Python Fullstack Example

This example demonstrates a fullstack application using Llama Deploy to create and manage a deployment consisting of two workflows: a RAG (Retrieval-Augmented Generation) and an Agentic workflow.

A sample of the deployed frontend.

Overview

The deployment consists of two main workflows:

  1. RAG Workflow: A basic retrieval-augmented generation system.
  2. Agentic Workflow: An advanced workflow that incorporates the RAG system and adds agentic capabilities.

These workflows are deployed as separate services using Llama Deploy, allowing for flexible and scalable deployment options.

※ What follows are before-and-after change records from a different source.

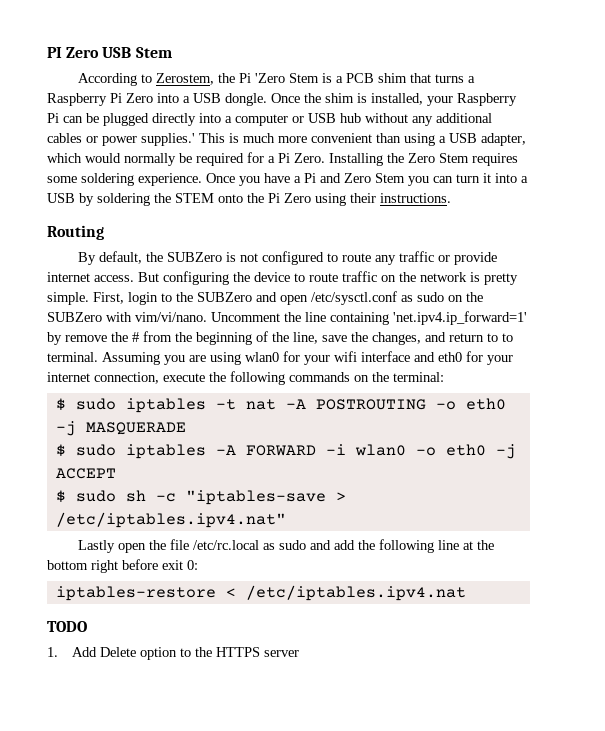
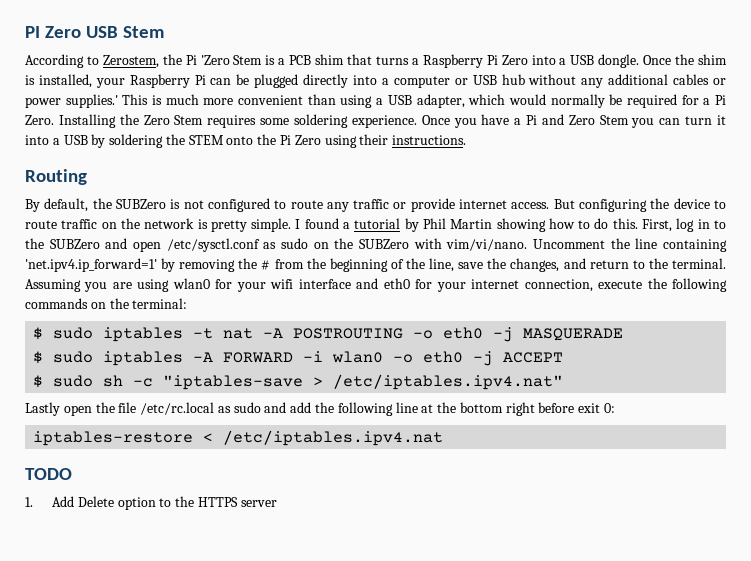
[93,292,158,305] First, login -> [295,218,710,232] I found a tutorial by Phil Martin showing how to do this. First, log in
[65,335,107,342] remove -> [179,259,236,272] removing
[502,333,513,342] to -> [648,258,668,269] the

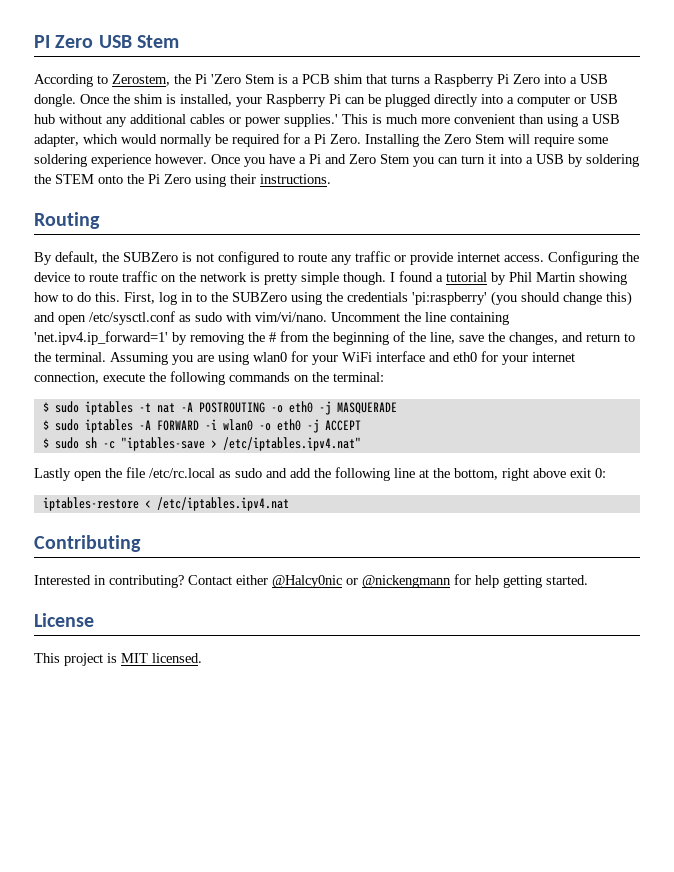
[207,114,417,128] requires some soldering experience. -> [508,134,608,147] [34,154,207,167] will require some soldering experience however.
[553,199,648,212] But configuring -> [548,251,618,265] Configuring
[251,218,292,232] simple. -> [301,272,386,285] simple though.
(100, 244) none -> [291,291,632,306] using the credentials 'pi:raspberry' (you should change this)
[313,238,409,249] on the SUBZero -> (222, 317) none
[270,279,294,289] wifi -> [342,352,372,362] WiFi
[459,402,575,416] bottom right before -> [454,468,566,481] bottom, right above
[25,468,72,480] [25,496,277,510] TODO // 1. Add Delete option to the HTTPS server -> [34,535,141,552] [34,574,588,588] [34,613,94,627] [34,653,202,666] Contributing // Interested in contributing? Contact either @Halcy0nic or @nickengmann for help getting started. // License // This project is MIT licensed.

Then, a simple frontend is built using reflex to allow you to chat with the agentic workflow.

Project Structure

Let's walk through the important files and folders:

  • python_fullstack.yaml: The deployment definition. It instructs Llama Deploy about which services to deploy and how to retrieve the source code for them.
  • frontend/: A simple frontend built using reflex to allow you to chat with the deployed agentic workflow.
    • frontend/frontend/frontend.py: The reflex app definition. Builds a basic chat UI.
    • frontend/frontend/state.py: The state management for the frontend. This is where we actually connect to the Llama Deploy API server to chat with the workflows.
    • frontend/frontend/style.py: The style management for the frontend. This is where we define the style of the chat UI.
  • workflows/: The workflows themselves, including the RAG workflow and the agentic workflow.
    • workflows/agent_workflow.py: The agentic workflow that uses the RAG workflow.
    • workflows/rag_workflow.py: The RAG workflow. This includes indexing with a qdrant vector store, retrieval, reranking with RankGPT, and a response synthesis step.

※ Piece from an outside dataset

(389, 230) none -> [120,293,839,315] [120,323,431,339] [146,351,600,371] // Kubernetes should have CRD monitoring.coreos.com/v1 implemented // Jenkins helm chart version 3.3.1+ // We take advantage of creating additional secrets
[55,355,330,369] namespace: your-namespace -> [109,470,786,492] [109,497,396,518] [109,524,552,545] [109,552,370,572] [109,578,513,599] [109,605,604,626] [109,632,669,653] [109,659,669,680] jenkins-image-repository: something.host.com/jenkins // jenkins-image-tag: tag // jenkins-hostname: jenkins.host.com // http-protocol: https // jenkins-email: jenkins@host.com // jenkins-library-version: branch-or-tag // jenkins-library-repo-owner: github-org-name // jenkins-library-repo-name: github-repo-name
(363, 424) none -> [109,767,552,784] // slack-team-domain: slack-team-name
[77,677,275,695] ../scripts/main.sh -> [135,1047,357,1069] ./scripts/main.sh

The application relies on different components:

  • A Redis instance used by the Llama Deploy message queue
  • A Qdrant instance used by the RAG workflow
  • A Llama Deploy API server instance managing the deployment
  • The Reflex application serving the UI at http://localhost:3000

A docker-compose.yml file is provided to orchestrate all these components, see the "Usage" section below.

Dependencies

The project relies on several key libraries:

  • llama-deploy: For service deployment and management.
  • llama-index: For building and running the workflows.
  • Various llama-index extensions for specific functionalities (e.g., RankGPT, QdrantVectorStore).

Usage

  1. Ensure you have docker installed and running.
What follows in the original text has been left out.